The specifications for the LNA are set in a power gain of 15 dB and a noise figure of 5 dB, whereas for the multiplier, a voltage gain of 0 dB and a noise figure of 10 dB. With these specifications, the noise figure of the overall receiver front end will result in largely lower than the maximum NF allowed for a proper detection. It is worth mentioning that the aforementioned specifications can be obtained by an implementation in a standard CMOS 90 nm technology.

Within this framework, a large integrator voltage gain is required. In fact, the dc component of the signal at the output of the multiplier, in the case of perfect time alignment between the signal received and the replica delayed of the transmitted pulse, has been estimated in a few hundreds of nanovolts.
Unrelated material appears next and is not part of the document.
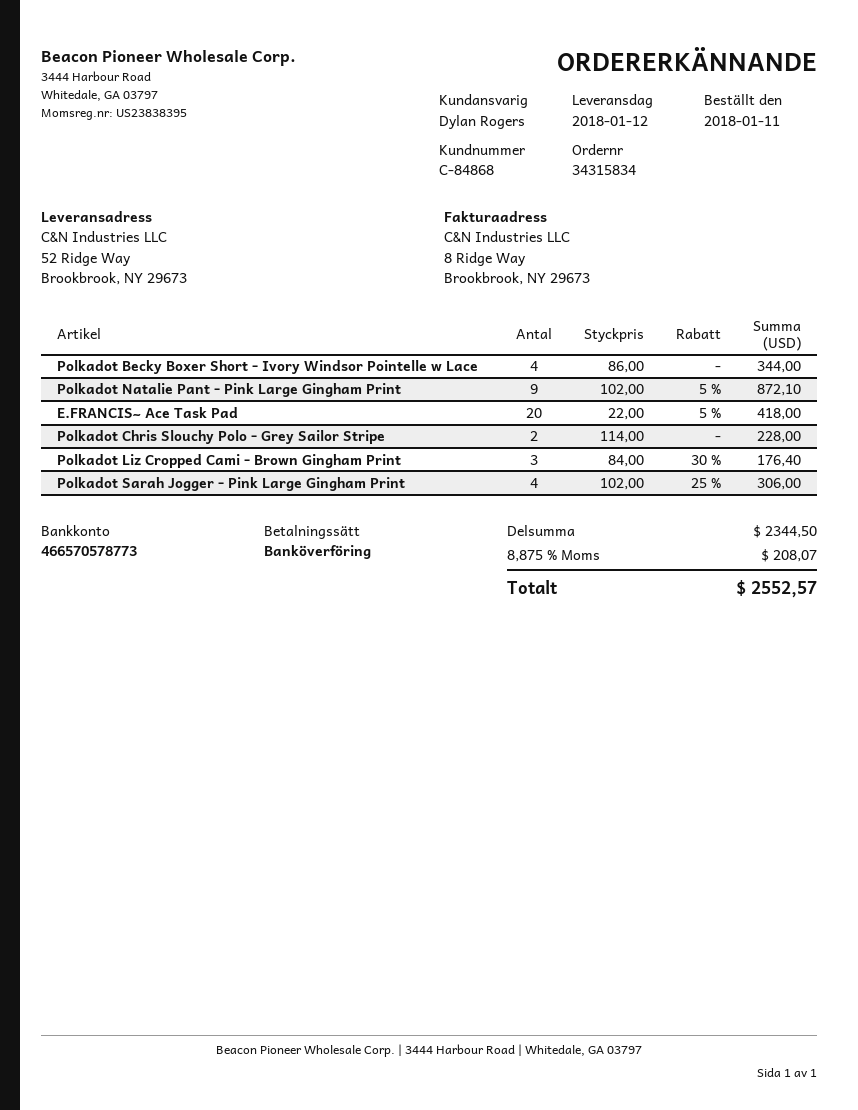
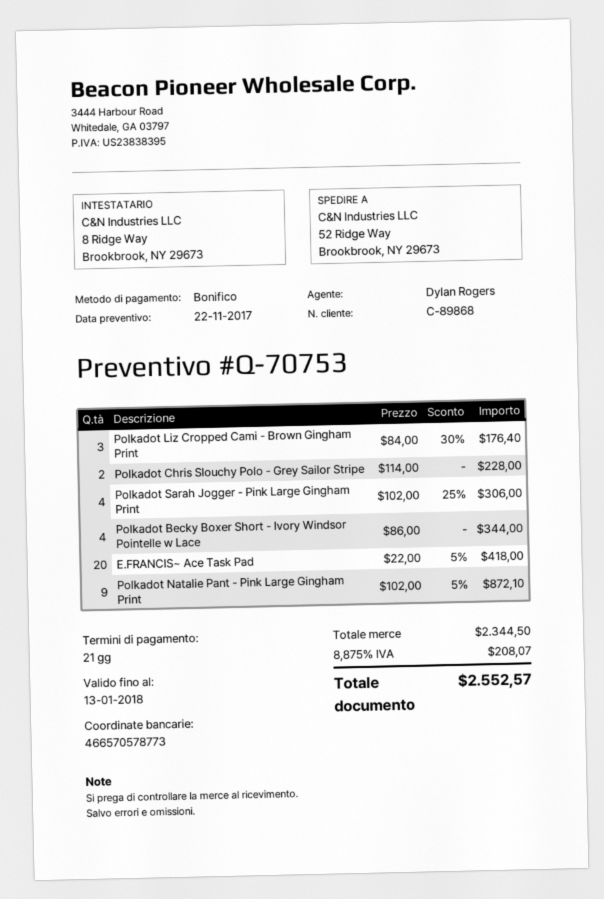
customer number: C-84868 -> C-89868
Thus, an integrator gain equal to 120 dB is required in order to have an amplitude voltage of a few hundreds of millivolts at the integrator output.

4.3. System Analysis by Means of CAD Tool Simulations

The overall radar system has been simulated by means of the Ptolemy simulator within the CAD tool ADS2005A by Agilent Technologies. Each block of the overall radar system has been implemented in the simulator by functional blocks which take into account their bandwidth limitations and noise contributions.

The channel model (of the human chest) has been implemented as a frequency-dependent -parameter block, which has been included in the system analysis of the overall radar. This parameter description provides an equivalent behavior in terms of frequency response of the theoretical channel model shown in Section 4.1.

The simulation results show that the transmitted pulse is strongly distorted by the channel. To be noted that in narrow-band radar, the reflected wave has almost that same shape of the transmitted: it keeps the sinusoidal shape for signal down-conversion such as addition, subtraction, differentiation, and integration. In the case of UWB radar, the signal changes its shape during transmission, channel propagation, and reception and this impairs the signal-to-noise ratio.

An additional block realizing a periodically variable flight time has been included in order to emulate the cardiac movement. For the sake of clarity, this block emulates only two positions of the heart, providing a difference of 200 picoseconds in the arrival time of the pulse received for the two positions. The heartbeat period has been set in 20 milliseconds (this has been reduced with respect to the real heart movement in order to reduce the simulation time). However, this is not a limitation since the radar system reaches the steady state within ten milliseconds, thus the simulation results in terms of output signal and output SNR will not be influenced by this assumption.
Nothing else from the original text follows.